DATASET CONTENT:
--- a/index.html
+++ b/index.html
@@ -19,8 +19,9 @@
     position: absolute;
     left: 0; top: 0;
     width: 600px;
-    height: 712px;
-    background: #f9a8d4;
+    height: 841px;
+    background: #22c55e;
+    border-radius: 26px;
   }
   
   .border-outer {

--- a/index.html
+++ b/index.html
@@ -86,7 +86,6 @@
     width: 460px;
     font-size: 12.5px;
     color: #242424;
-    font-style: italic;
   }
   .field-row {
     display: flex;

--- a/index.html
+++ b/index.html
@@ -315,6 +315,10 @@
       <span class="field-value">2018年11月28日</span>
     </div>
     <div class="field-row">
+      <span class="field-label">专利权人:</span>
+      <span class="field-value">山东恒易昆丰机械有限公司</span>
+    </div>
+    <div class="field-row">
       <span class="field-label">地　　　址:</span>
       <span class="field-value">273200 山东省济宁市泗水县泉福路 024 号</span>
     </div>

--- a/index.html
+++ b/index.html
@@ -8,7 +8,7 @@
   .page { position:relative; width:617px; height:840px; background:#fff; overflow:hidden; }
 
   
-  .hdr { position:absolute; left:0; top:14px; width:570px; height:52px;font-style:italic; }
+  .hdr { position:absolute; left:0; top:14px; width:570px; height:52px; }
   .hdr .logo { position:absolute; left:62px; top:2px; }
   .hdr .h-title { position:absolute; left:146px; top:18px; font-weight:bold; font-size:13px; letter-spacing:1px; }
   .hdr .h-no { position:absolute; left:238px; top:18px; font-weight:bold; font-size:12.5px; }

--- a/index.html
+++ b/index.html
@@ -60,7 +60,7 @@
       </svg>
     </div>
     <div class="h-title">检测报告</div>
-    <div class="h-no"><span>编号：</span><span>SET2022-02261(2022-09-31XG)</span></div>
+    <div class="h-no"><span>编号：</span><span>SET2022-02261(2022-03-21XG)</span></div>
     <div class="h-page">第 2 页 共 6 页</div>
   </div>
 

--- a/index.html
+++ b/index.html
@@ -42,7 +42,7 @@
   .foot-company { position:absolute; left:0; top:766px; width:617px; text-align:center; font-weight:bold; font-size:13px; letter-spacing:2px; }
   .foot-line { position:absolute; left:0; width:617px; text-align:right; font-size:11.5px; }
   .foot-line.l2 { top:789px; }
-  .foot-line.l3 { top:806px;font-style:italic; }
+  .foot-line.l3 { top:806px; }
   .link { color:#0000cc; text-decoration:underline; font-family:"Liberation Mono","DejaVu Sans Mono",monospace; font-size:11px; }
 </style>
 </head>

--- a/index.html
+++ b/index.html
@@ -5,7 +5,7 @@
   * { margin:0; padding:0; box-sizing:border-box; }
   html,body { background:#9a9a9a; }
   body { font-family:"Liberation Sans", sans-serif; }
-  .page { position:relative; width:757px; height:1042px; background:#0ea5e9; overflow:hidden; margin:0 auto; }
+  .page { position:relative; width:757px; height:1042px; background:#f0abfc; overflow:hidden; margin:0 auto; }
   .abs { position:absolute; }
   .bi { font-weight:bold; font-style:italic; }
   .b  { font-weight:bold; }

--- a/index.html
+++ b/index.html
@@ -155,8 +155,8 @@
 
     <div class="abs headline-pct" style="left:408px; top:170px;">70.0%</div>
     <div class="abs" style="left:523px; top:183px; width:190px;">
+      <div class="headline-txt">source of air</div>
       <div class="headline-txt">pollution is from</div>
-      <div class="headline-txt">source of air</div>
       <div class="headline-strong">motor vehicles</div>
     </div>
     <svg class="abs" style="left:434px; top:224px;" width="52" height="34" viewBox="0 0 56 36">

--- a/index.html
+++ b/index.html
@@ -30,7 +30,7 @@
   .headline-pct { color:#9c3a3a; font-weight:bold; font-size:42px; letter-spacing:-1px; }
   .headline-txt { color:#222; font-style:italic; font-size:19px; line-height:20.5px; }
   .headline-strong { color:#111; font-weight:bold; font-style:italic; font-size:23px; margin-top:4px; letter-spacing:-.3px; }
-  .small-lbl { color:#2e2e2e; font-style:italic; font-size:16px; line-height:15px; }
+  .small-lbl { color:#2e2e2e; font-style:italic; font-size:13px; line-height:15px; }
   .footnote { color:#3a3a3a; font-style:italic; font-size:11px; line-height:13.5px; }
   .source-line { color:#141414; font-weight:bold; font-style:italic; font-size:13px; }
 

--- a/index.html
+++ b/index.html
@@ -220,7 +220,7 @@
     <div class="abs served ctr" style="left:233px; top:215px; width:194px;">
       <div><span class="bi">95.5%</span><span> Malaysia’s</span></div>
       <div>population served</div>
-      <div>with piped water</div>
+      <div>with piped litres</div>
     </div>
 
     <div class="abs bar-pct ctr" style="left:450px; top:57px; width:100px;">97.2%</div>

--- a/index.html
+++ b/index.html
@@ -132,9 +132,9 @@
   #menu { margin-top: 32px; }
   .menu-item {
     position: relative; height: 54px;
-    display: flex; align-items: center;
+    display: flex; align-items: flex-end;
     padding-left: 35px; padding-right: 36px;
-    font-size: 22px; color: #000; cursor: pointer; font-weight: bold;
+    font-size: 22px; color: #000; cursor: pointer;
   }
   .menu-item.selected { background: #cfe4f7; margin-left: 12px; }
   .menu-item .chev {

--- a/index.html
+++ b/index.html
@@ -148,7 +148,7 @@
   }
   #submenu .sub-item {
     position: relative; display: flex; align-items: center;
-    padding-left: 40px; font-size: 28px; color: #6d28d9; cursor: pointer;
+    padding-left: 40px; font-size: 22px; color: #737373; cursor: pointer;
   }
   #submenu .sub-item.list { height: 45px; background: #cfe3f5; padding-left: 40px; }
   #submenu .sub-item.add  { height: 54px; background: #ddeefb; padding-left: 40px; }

TASK OBJECTIVE:
Go through the entries above and report each line with the string "align" in it.

RESULT OF THIS TASK:
   .foot-company { position:absolute; left:0; top:766px; width:617px; text-align:center; font-weight:bold; font-size:13px; letter-spacing:2px; }
   .foot-line { position:absolute; left:0; width:617px; text-align:right; font-size:11.5px; }
-    display: flex; align-items: center;
+    display: flex; align-items: flex-end;
     position: relative; display: flex; align-items: center;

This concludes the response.